Do you know how to do this?
(I would be most grateful if you could tell me what part of the answer to the old question answers my question before voting to close.)
By Lagrange's theorem, the order of a subgroup divides 24, so we are looking for subgroups of orders 1, 2, 3, 4, 6, 8, 12, and 24. We go through the list, often using Sylow's theorems:
Subgroups of order 2 are in 1–1 correspondance with elements of order 2, so you get 4-choose-2 = 6 transpositions $\langle (i,j) \rangle$ and 4-choose-2-over-2 = 3 double transpositions $\langle (i,j)(k,l) \rangle$.
By Sylow's theorem the subgroups of order 3 are all conjugate, so $\langle (1,2,3) \rangle$, $\langle (1,2,4) \rangle$, $\langle (1,3,4) \rangle$, and $\langle (2,3,4) \rangle$.
Size 4 is messy, so I delay it.
A subgroup of order 6 must have a normal Sylow 3-subgroup, so must live inside the normalizer (inside S4) of a Sylow 3-subgroup.
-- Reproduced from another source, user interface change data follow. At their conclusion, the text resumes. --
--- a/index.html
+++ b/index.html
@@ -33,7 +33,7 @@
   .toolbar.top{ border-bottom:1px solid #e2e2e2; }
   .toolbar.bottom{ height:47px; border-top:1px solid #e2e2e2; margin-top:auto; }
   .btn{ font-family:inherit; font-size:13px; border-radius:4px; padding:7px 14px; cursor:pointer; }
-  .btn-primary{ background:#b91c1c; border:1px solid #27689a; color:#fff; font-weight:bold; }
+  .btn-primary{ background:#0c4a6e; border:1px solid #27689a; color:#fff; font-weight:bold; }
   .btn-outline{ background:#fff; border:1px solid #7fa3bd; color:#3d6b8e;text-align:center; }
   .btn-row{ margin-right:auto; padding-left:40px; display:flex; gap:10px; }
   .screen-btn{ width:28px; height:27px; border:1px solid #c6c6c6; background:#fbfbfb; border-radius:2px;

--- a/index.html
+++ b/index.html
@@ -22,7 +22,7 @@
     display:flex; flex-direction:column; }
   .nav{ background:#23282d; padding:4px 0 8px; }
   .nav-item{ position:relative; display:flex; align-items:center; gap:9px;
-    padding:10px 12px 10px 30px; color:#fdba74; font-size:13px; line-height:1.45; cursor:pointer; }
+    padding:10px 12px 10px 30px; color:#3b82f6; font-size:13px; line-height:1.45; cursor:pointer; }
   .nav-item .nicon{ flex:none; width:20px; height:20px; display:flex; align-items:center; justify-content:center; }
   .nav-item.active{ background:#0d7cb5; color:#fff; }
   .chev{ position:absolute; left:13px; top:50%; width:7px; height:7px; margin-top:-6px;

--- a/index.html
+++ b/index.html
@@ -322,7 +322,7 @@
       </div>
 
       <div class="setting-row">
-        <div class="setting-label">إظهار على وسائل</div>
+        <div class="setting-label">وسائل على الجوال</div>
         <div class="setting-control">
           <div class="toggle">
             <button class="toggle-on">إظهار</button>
The Sylow 3-subgroups are just the various alternating groups of degree 3, and their normalizers are various symmetric groups of degree 3, so are exactly the 4 subgroups of order 6.
All subgroups of order 8 are conjugate by Sylow's theorem, so we just have $\langle (i,k), (i,j,k,l) \rangle$ which is dihedral.
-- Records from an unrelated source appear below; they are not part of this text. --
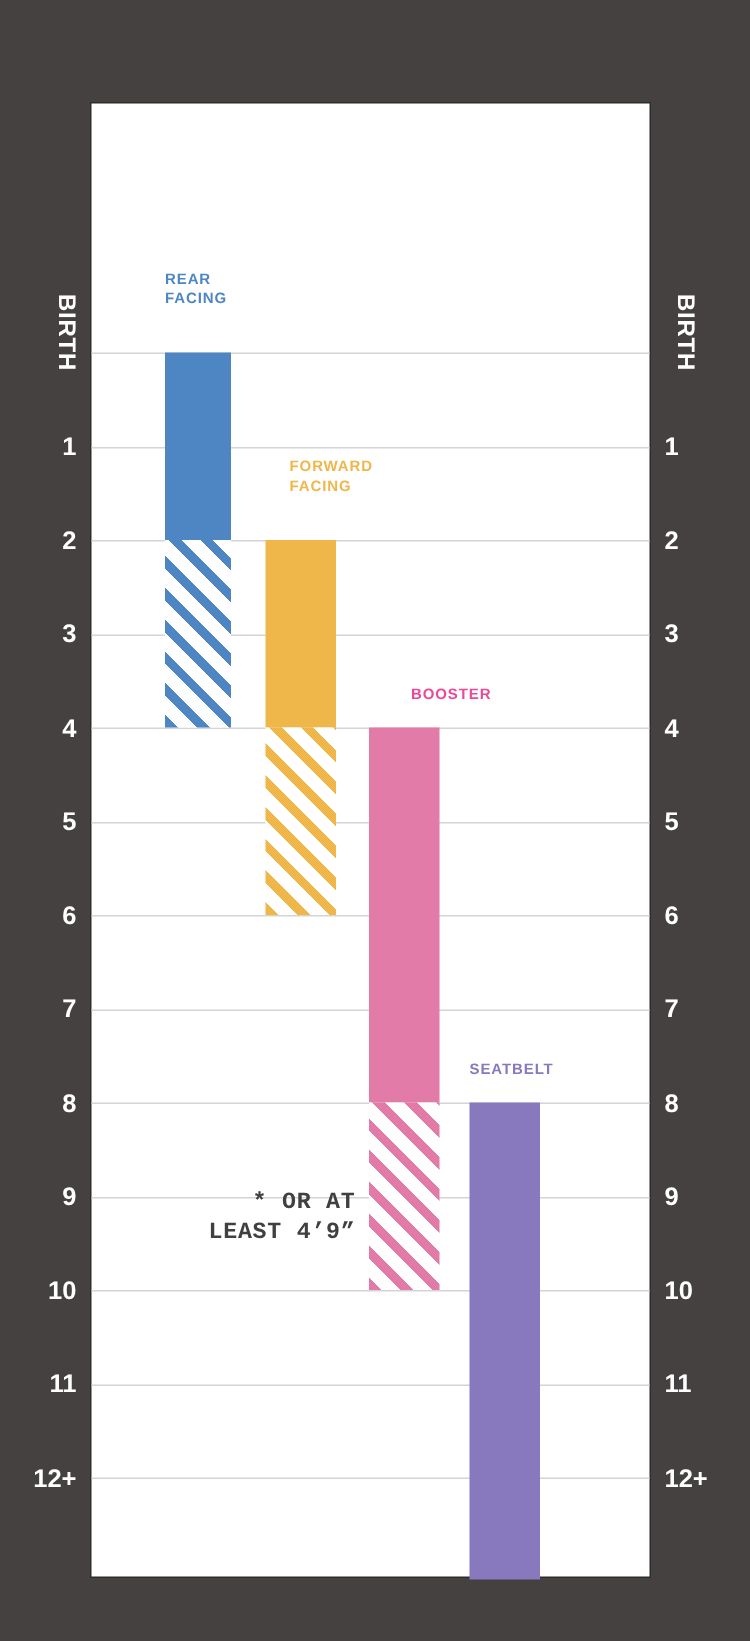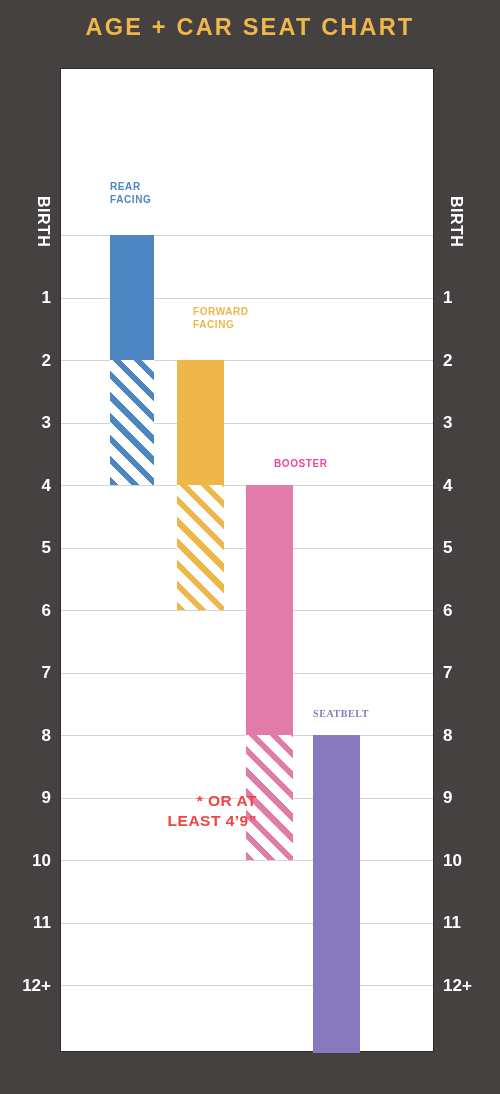--- a/index.html
+++ b/index.html
@@ -99,7 +99,6 @@
 
 <div id="page">
 
-  <div id="chart-title">AGE + CAR SEAT CHART</div>
 
   <div id="plot-area">
 

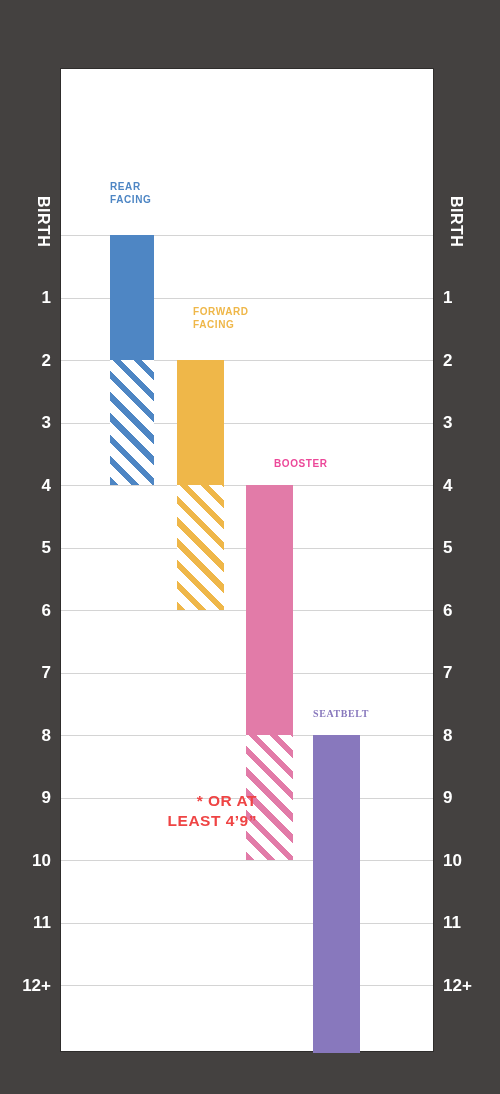--- a/index.html
+++ b/index.html
@@ -139,7 +139,7 @@
     <div class="bar-hatch" style="left:185px; top:666px; width:47px; height:125px;
                 background:repeating-linear-gradient(45deg,#E27BA8 0 6px,#ffffff 6px 15px);"></div>
 
-    <div class="bar-label" style="left:252px; top:639px; color:#8878BD;font-family:Liberation Serif, serif;">SEATBELT</div>
+    <div class="bar-label" style="left:252px; top:639px; color:#8878BD;">SEATBELT</div>
 
     <div class="bar-solid" style="left:252px; top:666px; width:47px; height:318px; background:#8878BD;"></div>
 

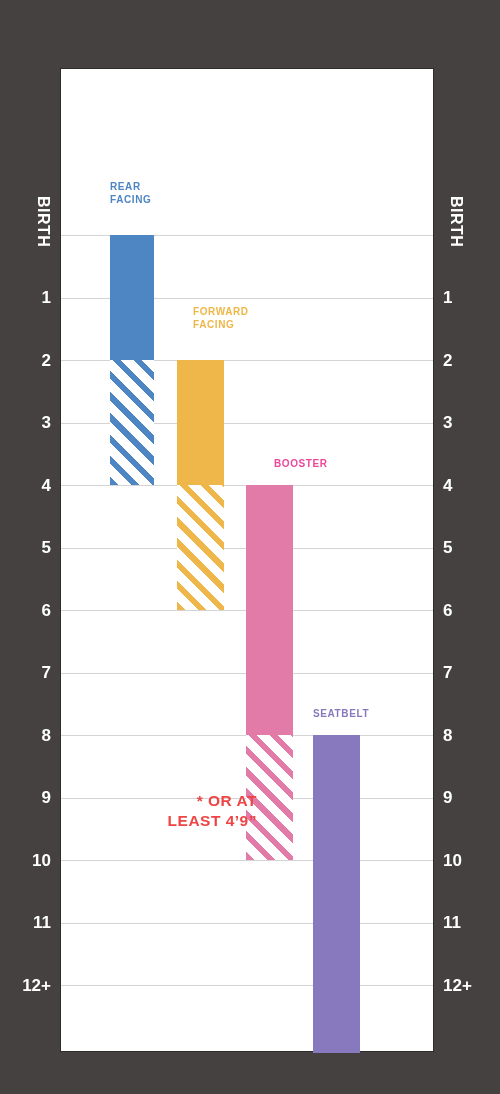--- a/index.html
+++ b/index.html
@@ -143,7 +143,7 @@
 
     <div class="bar-solid" style="left:252px; top:666px; width:47px; height:318px; background:#8878BD;"></div>
 
-    <div id="footnote" style="left:56px; top:722px; width:140px; color:#ef4444;">* OR AT
+    <div id="footnote" style="left:36px; top:722px; width:140px; color:#404040;font-family:Liberation Mono, monospace;">* OR AT
 LEAST 4’9”</div>
 
   </div>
A subgroup of order 4 is a subgroup of a Sylow 2-subgroup, so either cyclic $\langle (i,j,k,l) \rangle$ or one of the two kinds of Klein 4-subgroups $\langle (i,j), (k,l) \rangle$ (3 subgroups), or the true K4 $\langle (i,j)(k,l), (i,k)(j,l) \rangle$ (normal).
A subgroup of order 12 either has a normal Sylow 2-subgroup (and the only subgroups of order 4 with normalizers having elements of order 3 are K4 with normalizer A4) or a normal Sylow 3-subgroup, but in the latter case the normalizer of a Sylow 3-subgroup is only size 6, not 12.
Those were all possible orders, and for each order we proved any subgroup of that order had a specific form, and then counted how many had that form.